Task item:
A verbatim copy of the records is required, with all pictures left out.

Data for review:
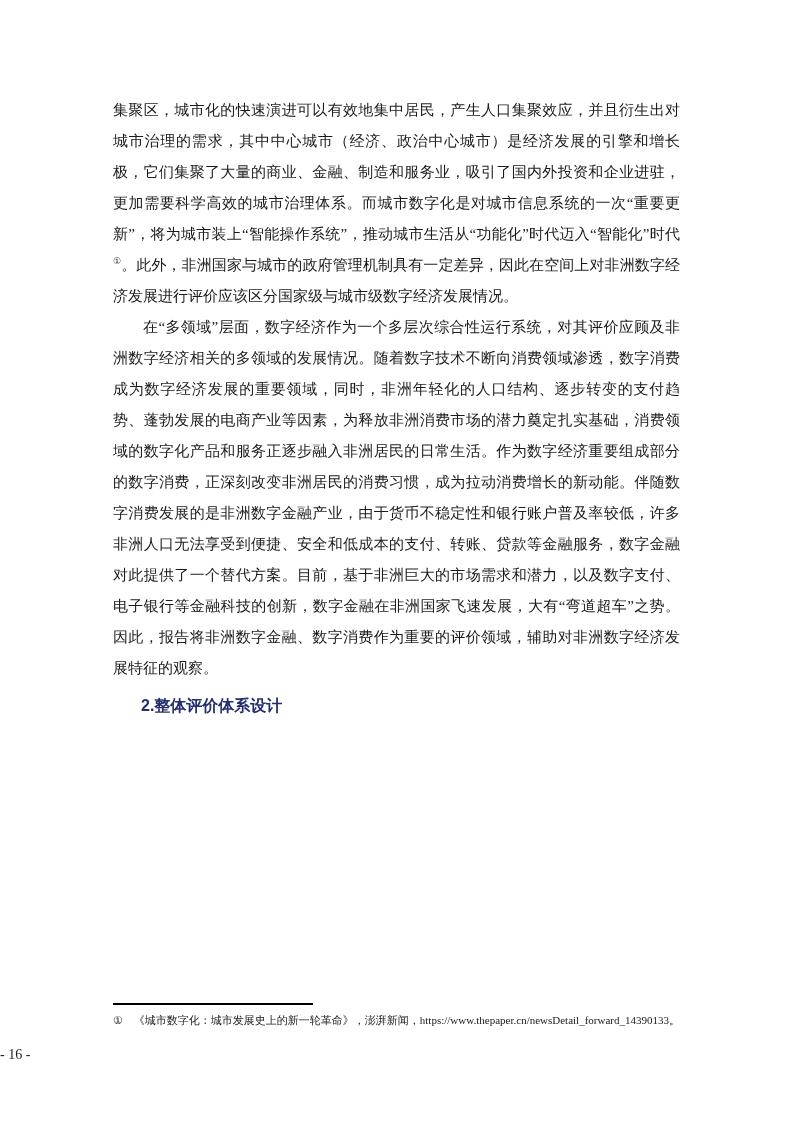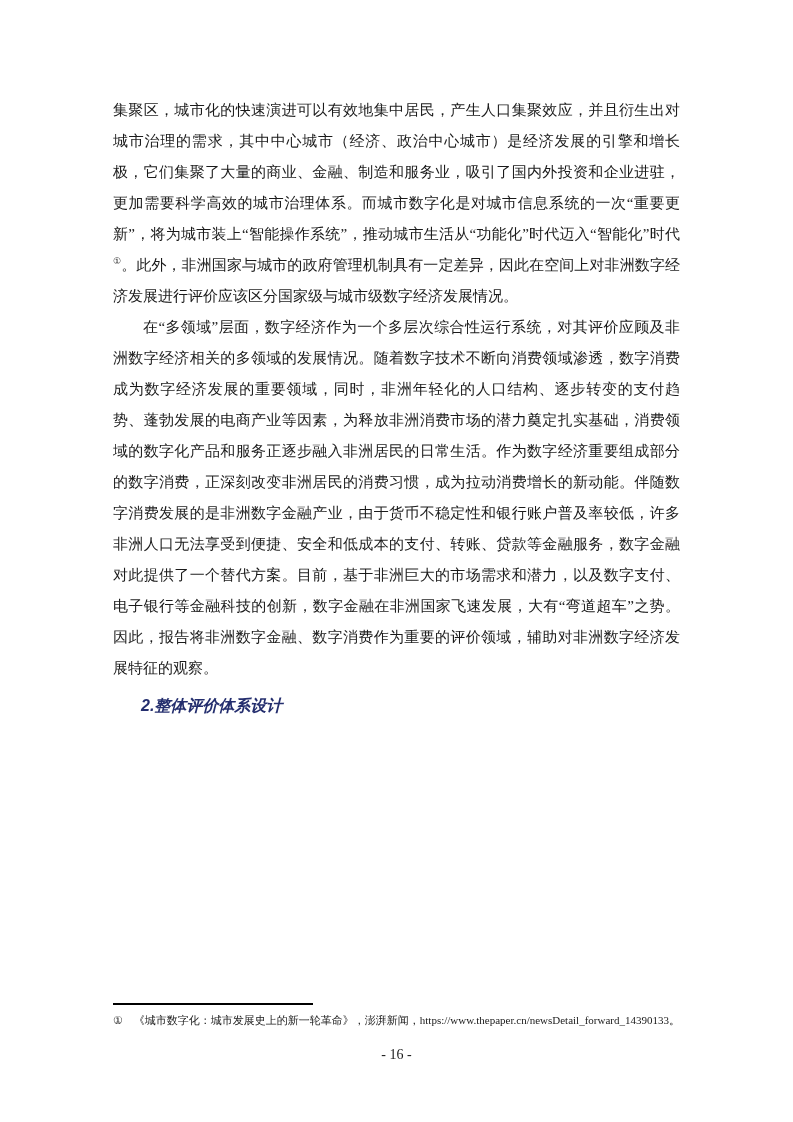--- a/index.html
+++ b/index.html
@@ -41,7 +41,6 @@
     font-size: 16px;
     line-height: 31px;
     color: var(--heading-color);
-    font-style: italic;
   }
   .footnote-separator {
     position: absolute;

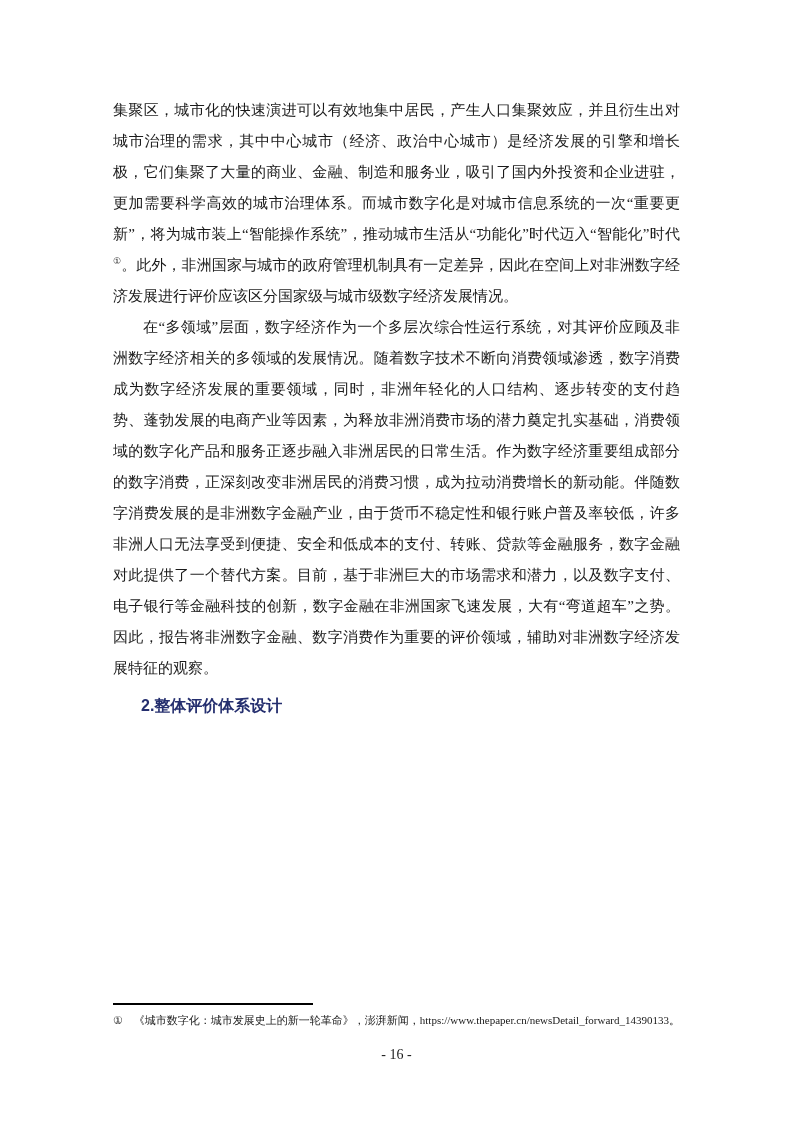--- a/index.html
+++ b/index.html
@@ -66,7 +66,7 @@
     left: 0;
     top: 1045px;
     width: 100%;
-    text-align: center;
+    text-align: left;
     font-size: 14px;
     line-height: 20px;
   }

Exercise output:
--- a/index.html
+++ b/index.html
@@ -41,7 +41,6 @@
     font-size: 16px;
     line-height: 31px;
     color: var(--heading-color);
-    font-style: italic;
   }
   .footnote-separator {
     position: absolute;

--- a/index.html
+++ b/index.html
@@ -66,7 +66,7 @@
     left: 0;
     top: 1045px;
     width: 100%;
-    text-align: center;
+    text-align: left;
     font-size: 14px;
     line-height: 20px;
   }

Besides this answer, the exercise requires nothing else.